Start of MATERIAL FOR THE TASK

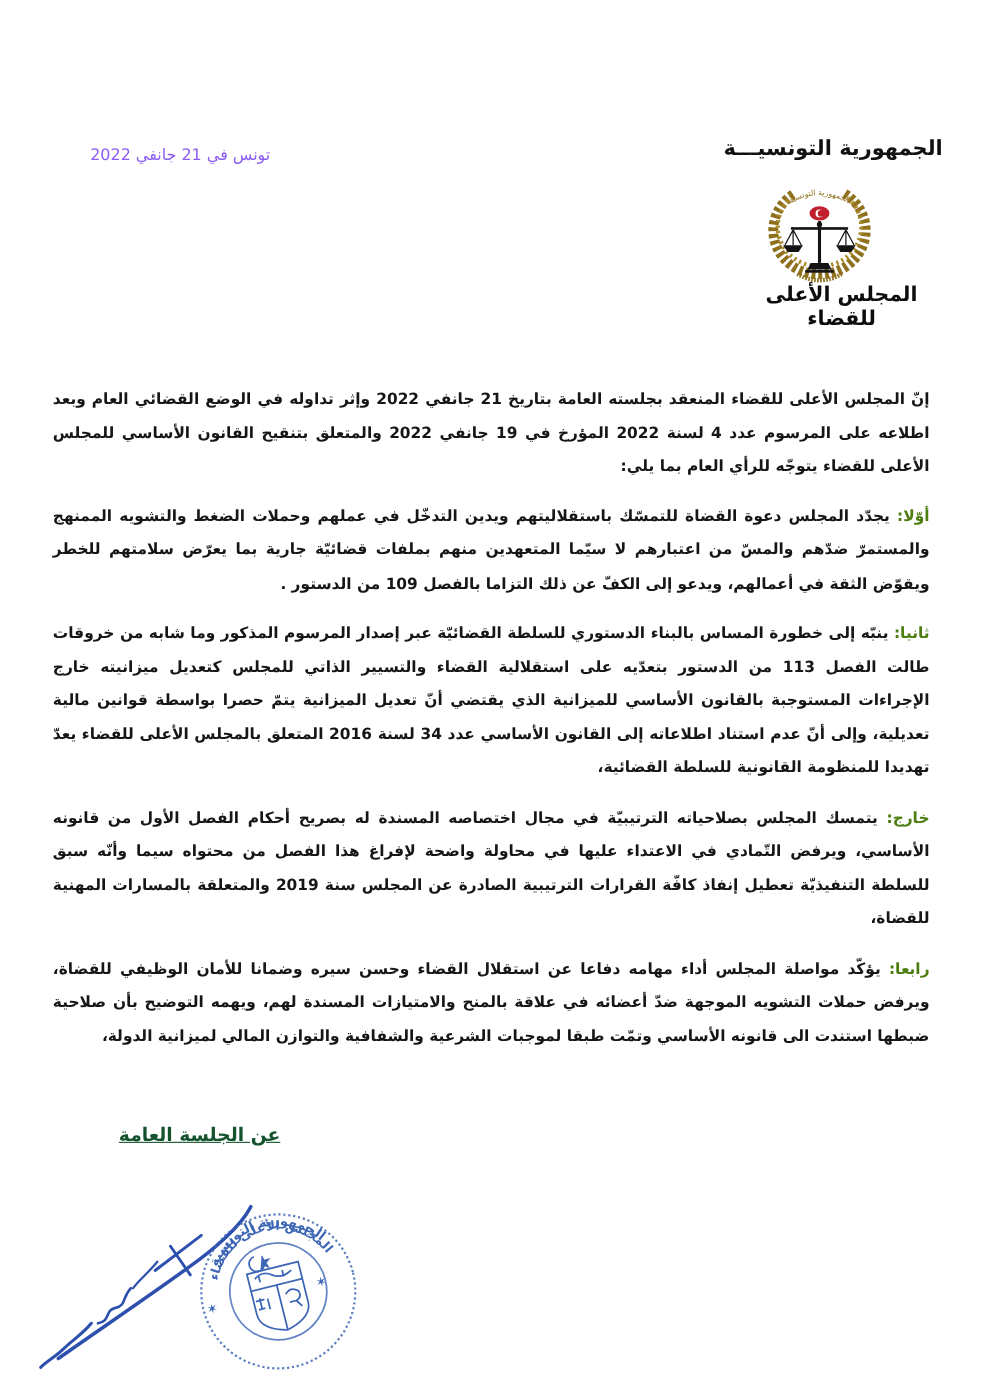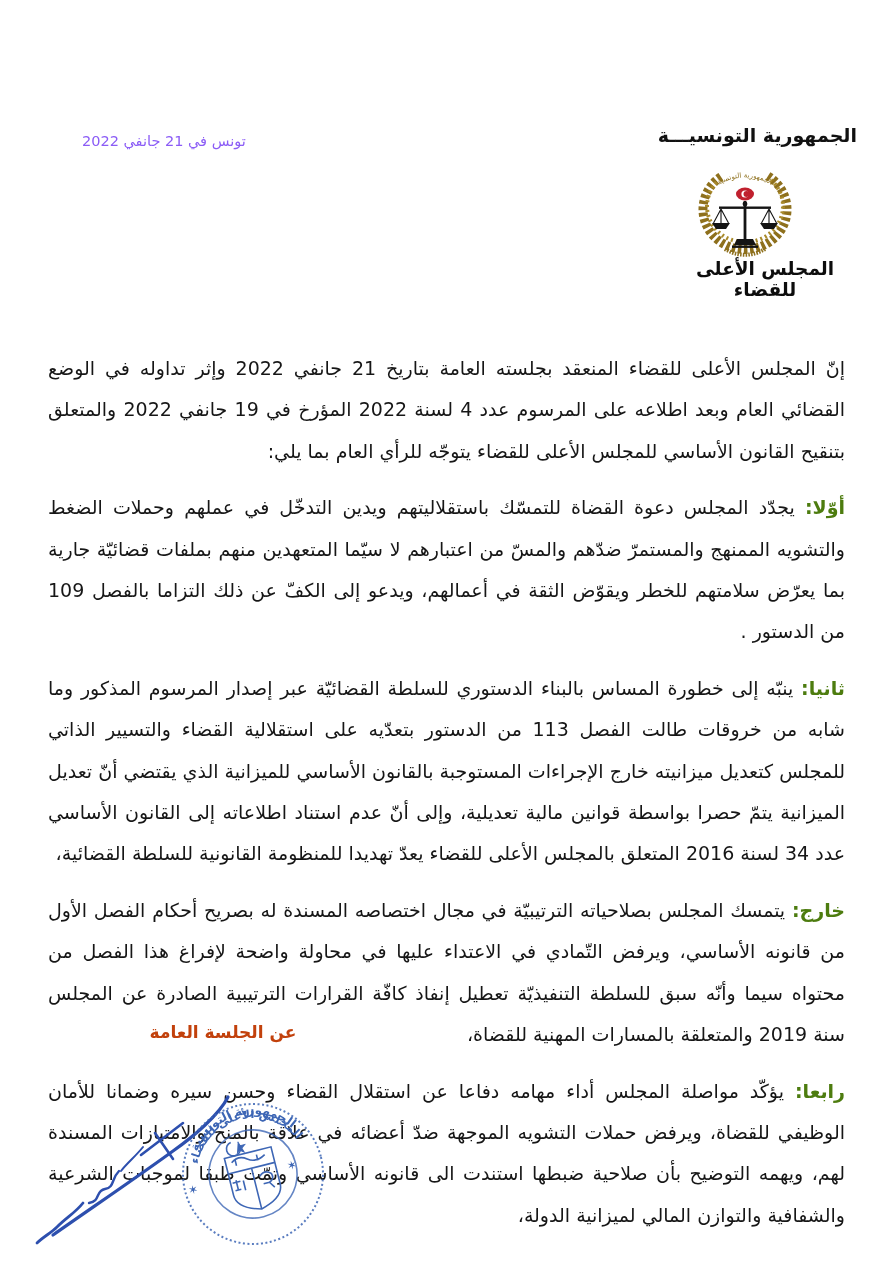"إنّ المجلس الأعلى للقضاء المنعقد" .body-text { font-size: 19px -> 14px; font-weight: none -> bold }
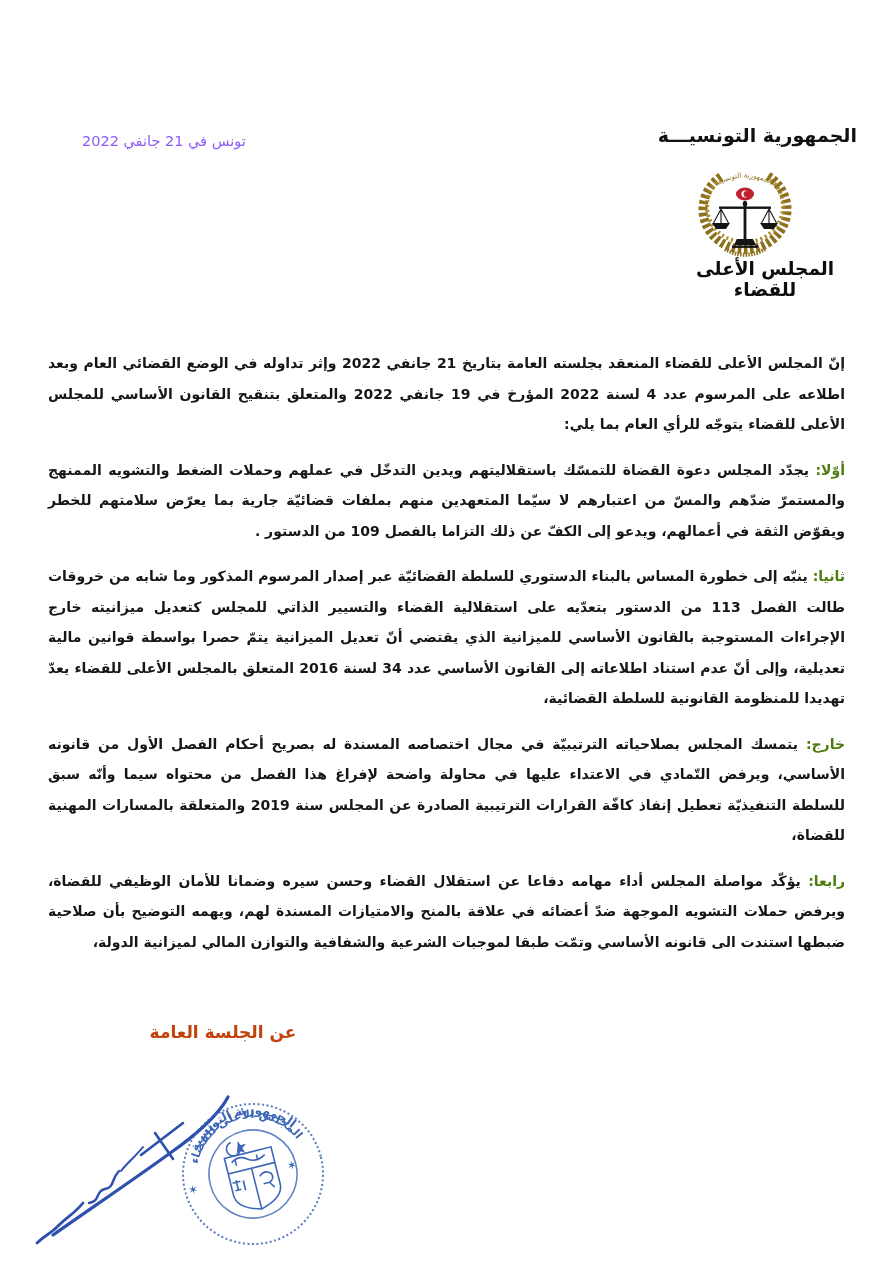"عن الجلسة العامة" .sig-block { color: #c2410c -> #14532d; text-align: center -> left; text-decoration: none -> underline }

End of MATERIAL FOR THE TASK
Start of MATERIAL FOR THE TASK

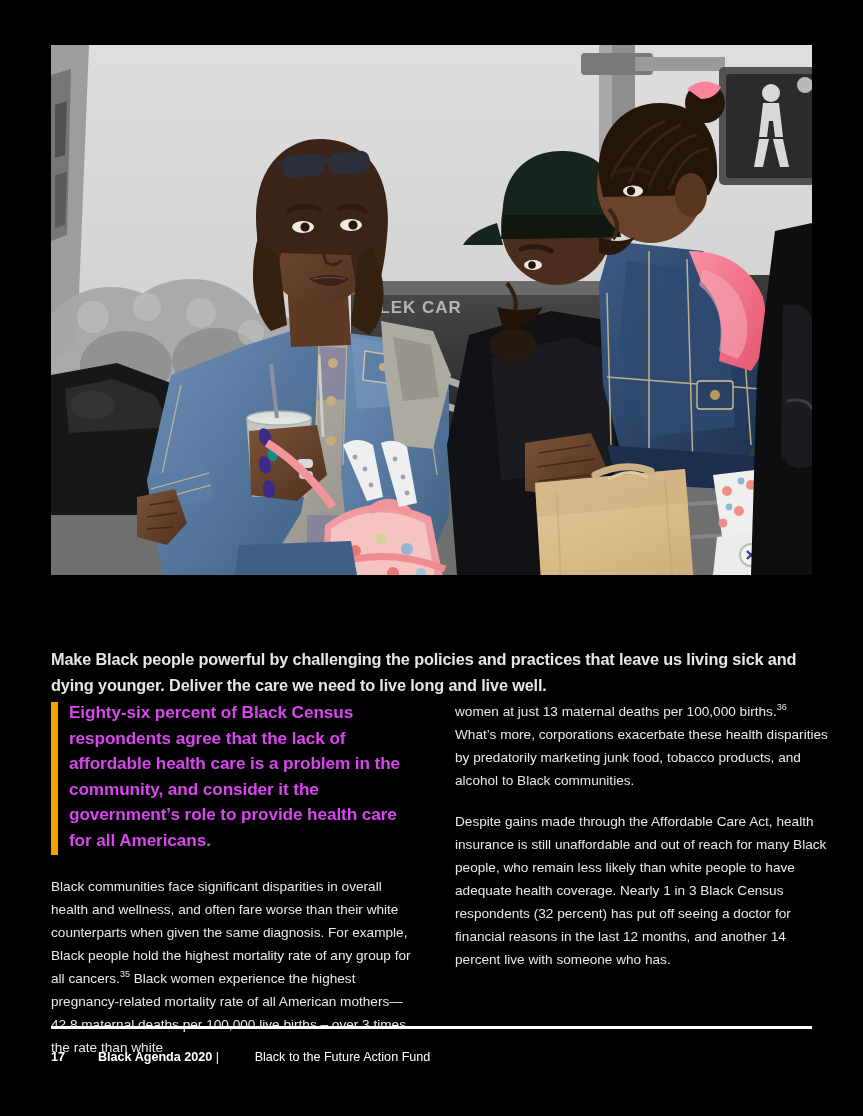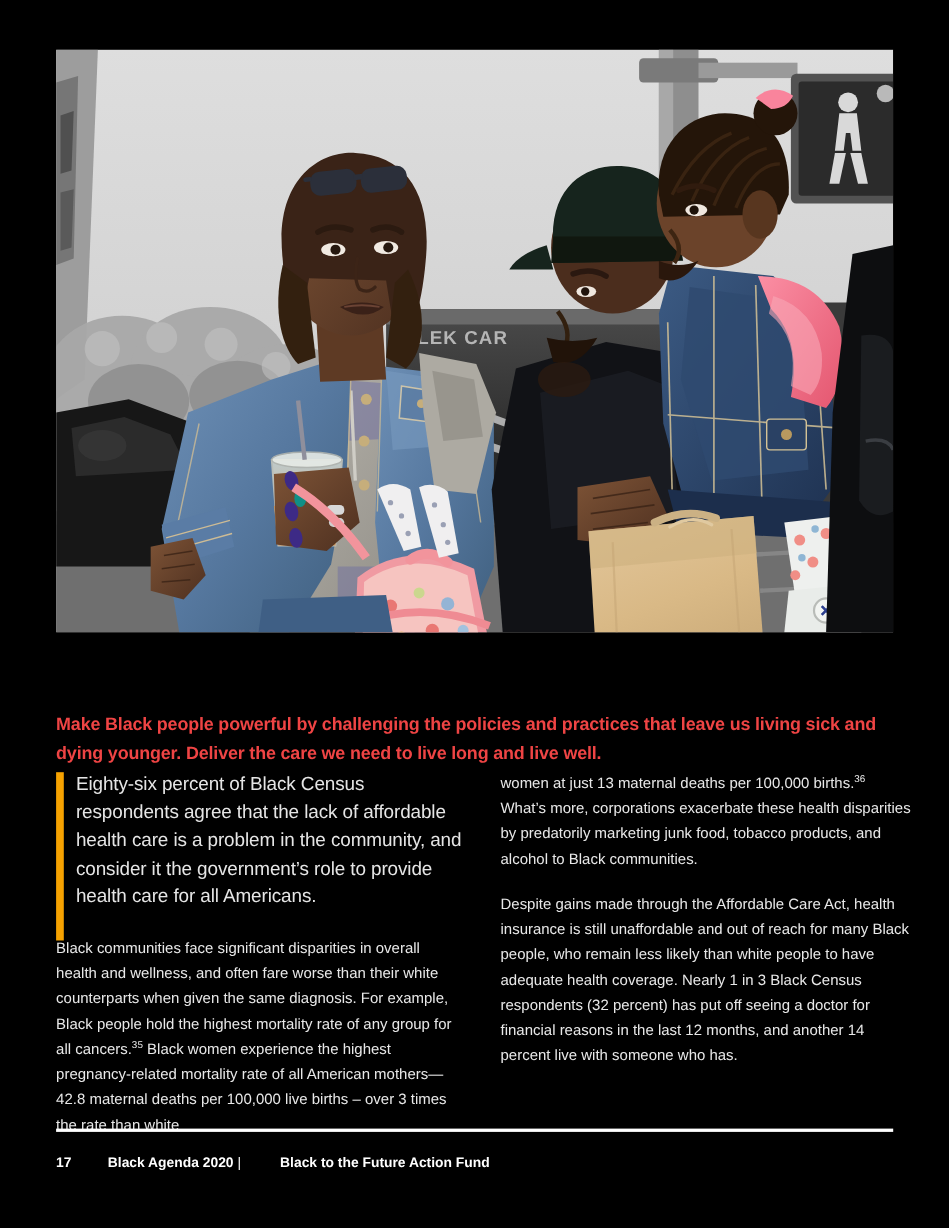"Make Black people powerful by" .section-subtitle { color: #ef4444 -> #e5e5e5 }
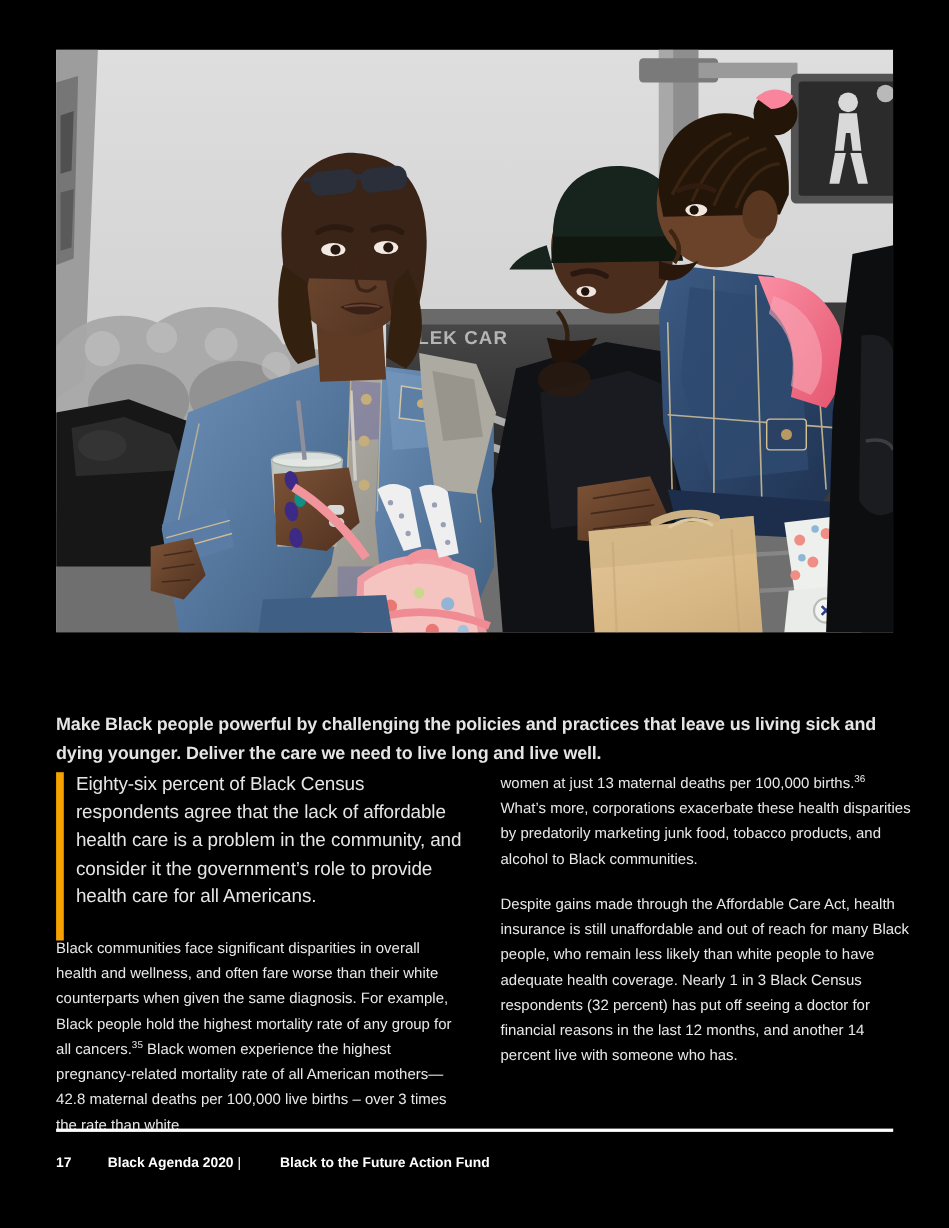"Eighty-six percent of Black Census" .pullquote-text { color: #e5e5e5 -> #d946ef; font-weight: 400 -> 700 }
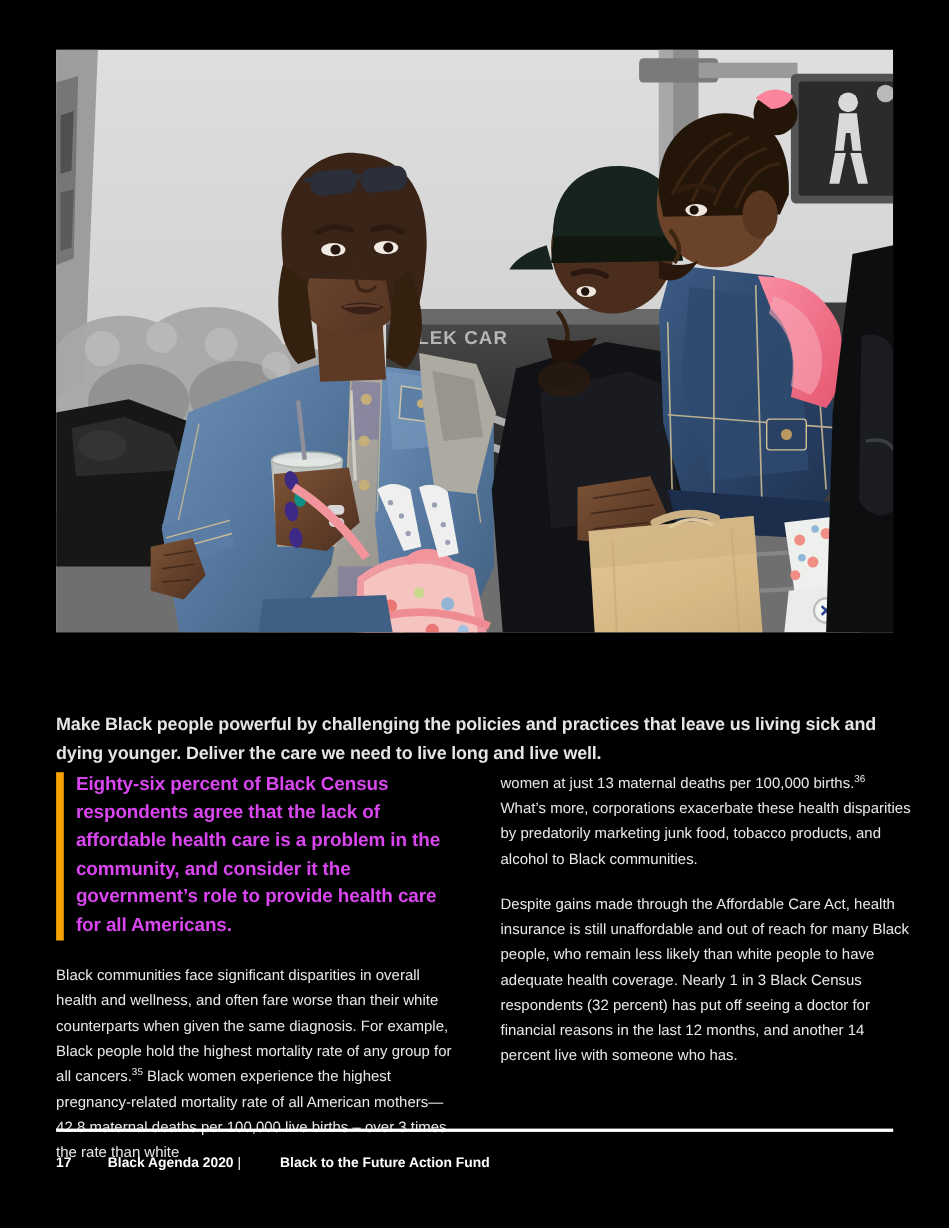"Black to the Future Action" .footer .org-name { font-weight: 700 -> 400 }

End of MATERIAL FOR THE TASK

▶ _EXERCISE DIRECTIONS_
Give back, exactly and without pictures, the stretch of the records above from the line containing "Black people powerful" through the line containing "to the Future", with both end lines included.

▶ _RESULT OF THE EXERCISE_
"Make Black people powerful by" .section-subtitle { color: #ef4444 -> #e5e5e5 }
"Eighty-six percent of Black Census" .pullquote-text { color: #e5e5e5 -> #d946ef; font-weight: 400 -> 700 }
"Black to the Future Action" .footer .org-name { font-weight: 700 -> 400 }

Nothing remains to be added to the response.